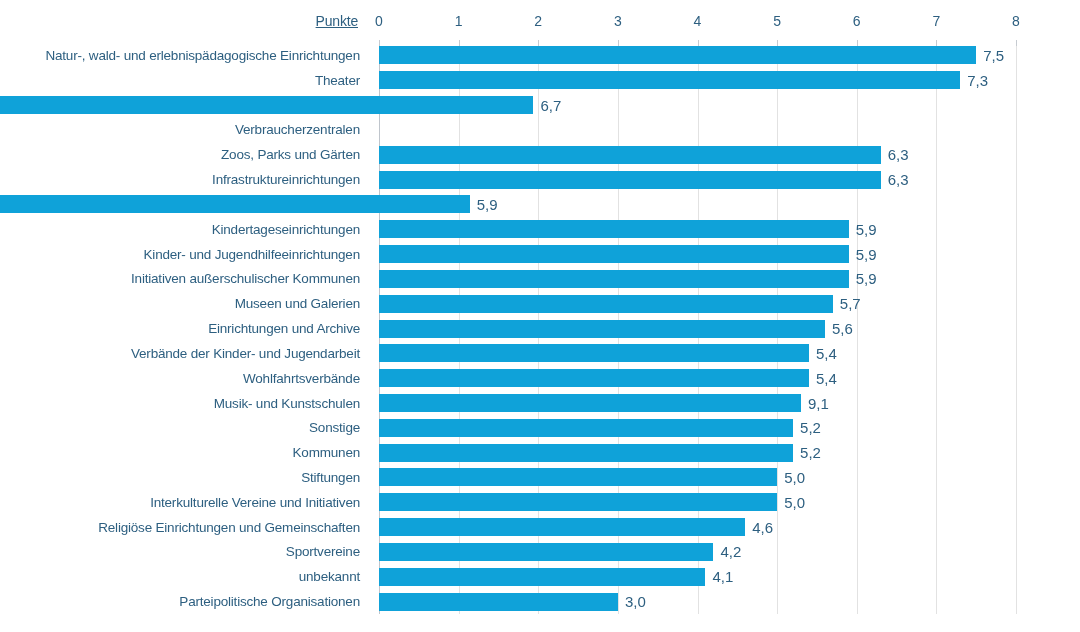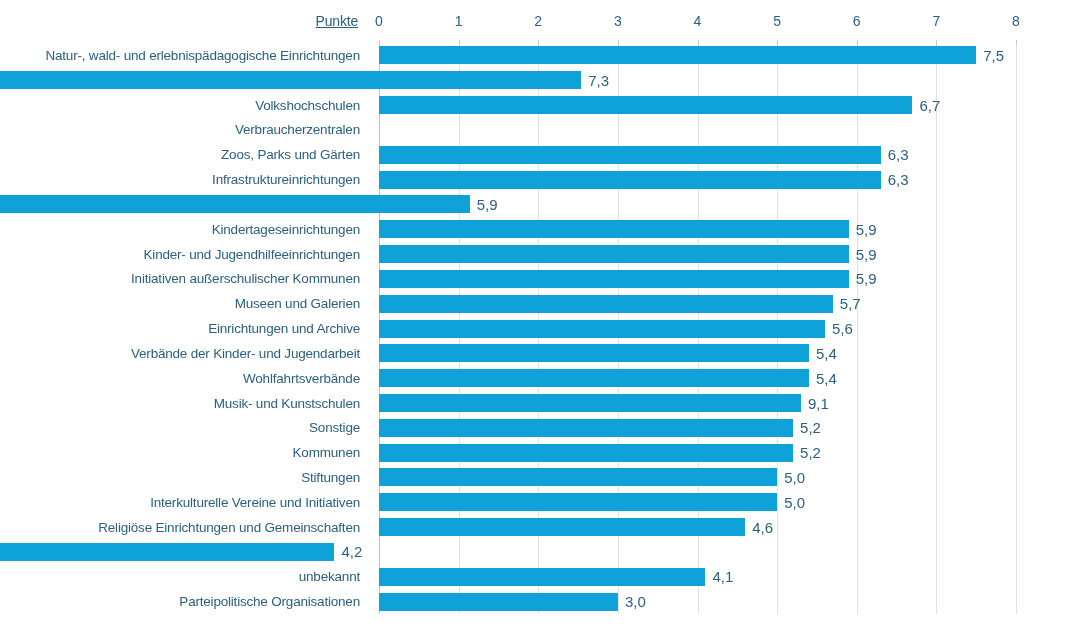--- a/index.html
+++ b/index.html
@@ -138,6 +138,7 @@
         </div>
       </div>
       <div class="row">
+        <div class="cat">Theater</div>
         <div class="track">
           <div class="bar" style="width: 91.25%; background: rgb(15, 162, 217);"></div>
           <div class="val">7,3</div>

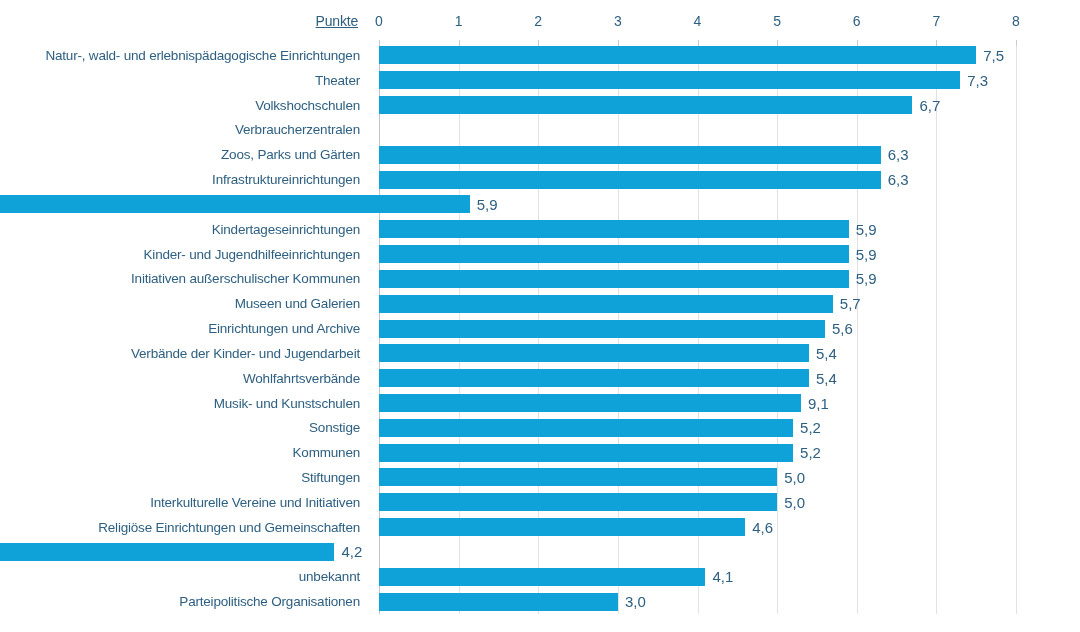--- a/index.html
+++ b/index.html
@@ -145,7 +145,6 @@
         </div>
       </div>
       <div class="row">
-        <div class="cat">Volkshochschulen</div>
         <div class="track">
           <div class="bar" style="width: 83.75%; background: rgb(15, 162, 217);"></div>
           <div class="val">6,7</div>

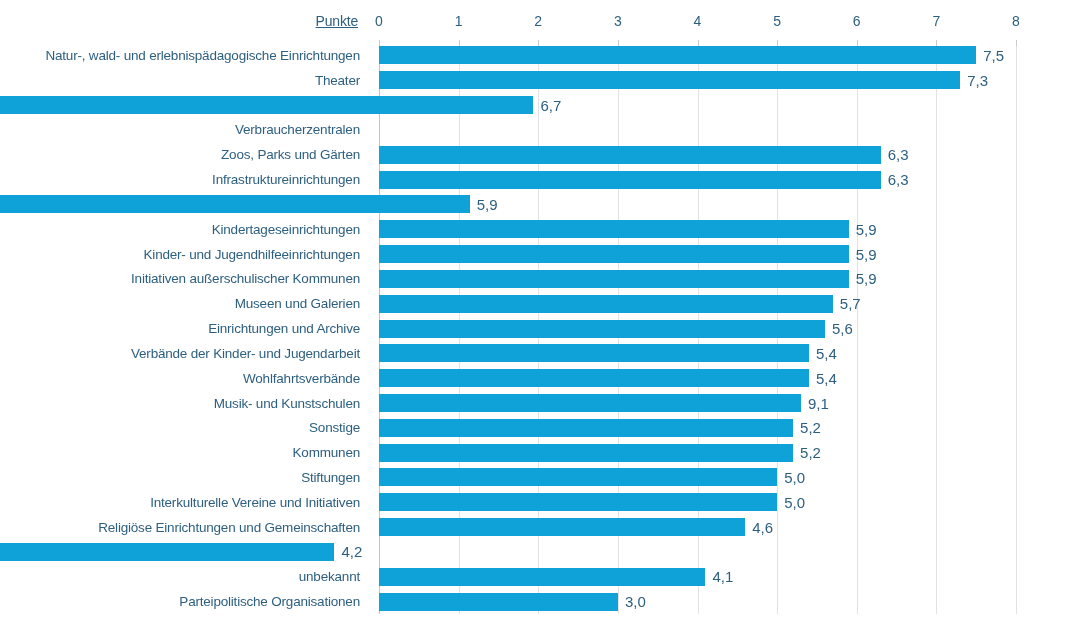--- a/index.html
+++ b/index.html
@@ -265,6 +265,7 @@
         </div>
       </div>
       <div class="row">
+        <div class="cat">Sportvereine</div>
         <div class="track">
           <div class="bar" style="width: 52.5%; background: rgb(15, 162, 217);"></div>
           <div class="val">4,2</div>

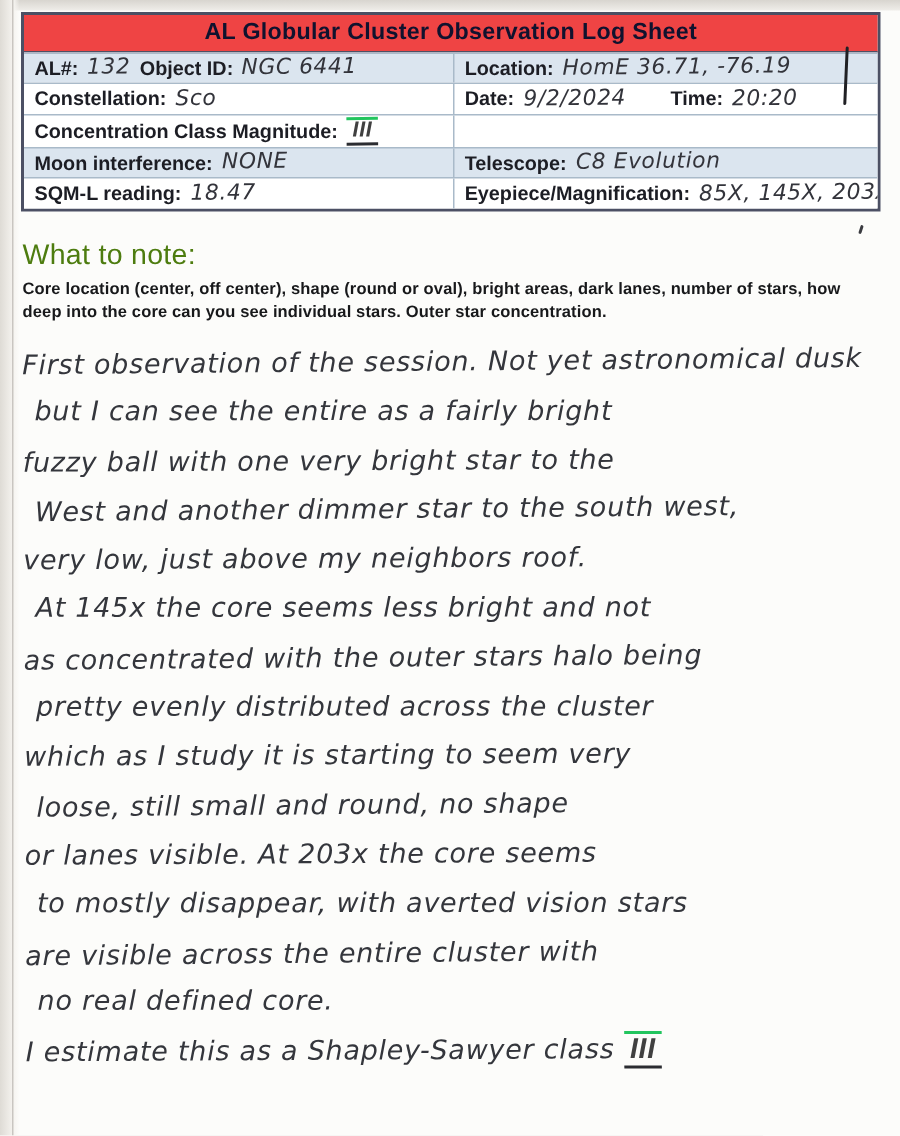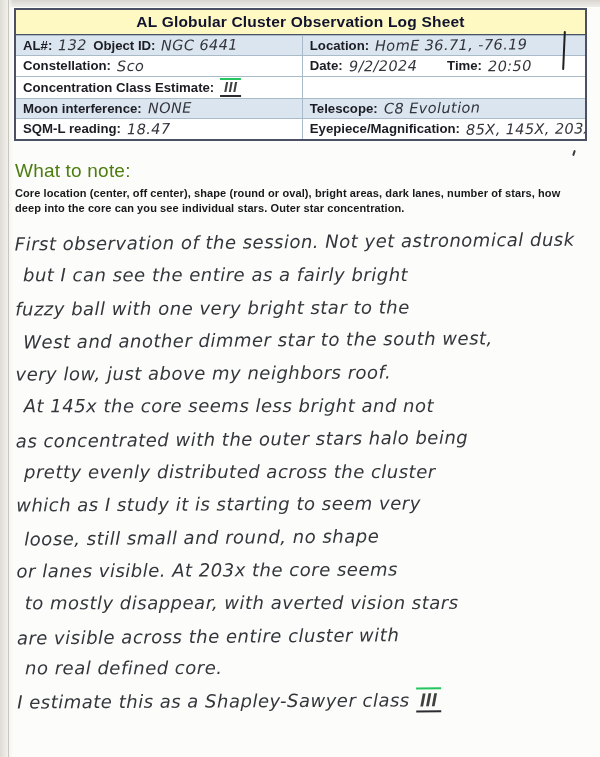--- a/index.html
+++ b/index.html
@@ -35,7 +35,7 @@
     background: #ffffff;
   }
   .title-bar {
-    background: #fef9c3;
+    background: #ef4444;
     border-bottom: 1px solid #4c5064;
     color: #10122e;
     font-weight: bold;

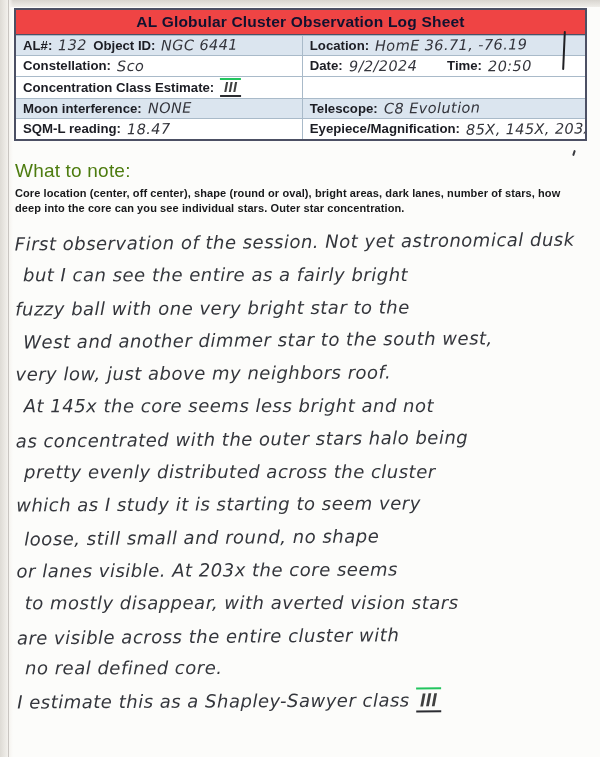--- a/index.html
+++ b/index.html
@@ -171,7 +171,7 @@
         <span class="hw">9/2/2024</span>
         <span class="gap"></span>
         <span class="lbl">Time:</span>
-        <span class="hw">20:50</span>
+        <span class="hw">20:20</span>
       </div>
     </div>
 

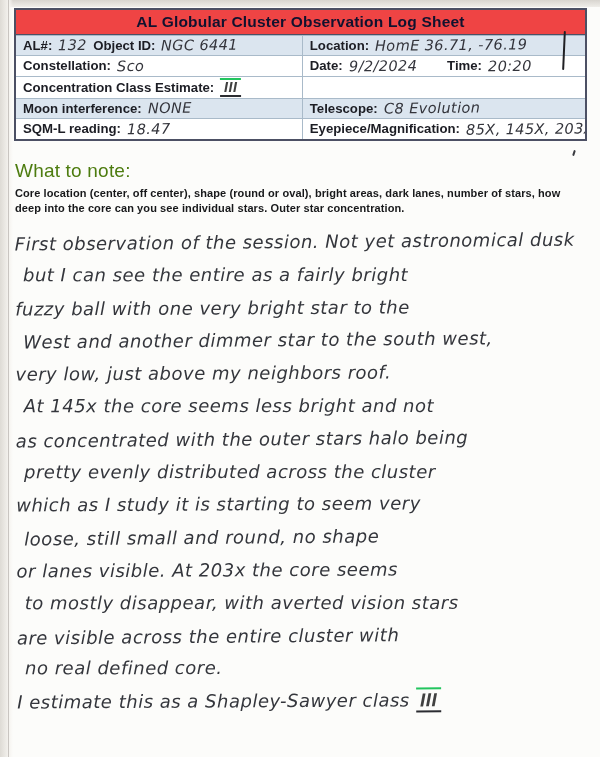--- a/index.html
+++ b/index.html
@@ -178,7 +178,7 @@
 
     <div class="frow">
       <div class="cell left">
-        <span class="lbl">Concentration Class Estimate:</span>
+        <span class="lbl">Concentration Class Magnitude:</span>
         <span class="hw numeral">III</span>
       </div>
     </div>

_ _ _ _ _ _ _

ASSIGNMENT —
Where in the records does the word "span" appear? Copy each line that holds it.

RESULT —
         <span class="hw">9/2/2024</span>
         <span class="gap"></span>
         <span class="lbl">Time:</span>
-        <span class="hw">20:50</span>
+        <span class="hw">20:20</span>
-        <span class="lbl">Concentration Class Estimate:</span>
+        <span class="lbl">Concentration Class Magnitude:</span>
         <span class="hw numeral">III</span>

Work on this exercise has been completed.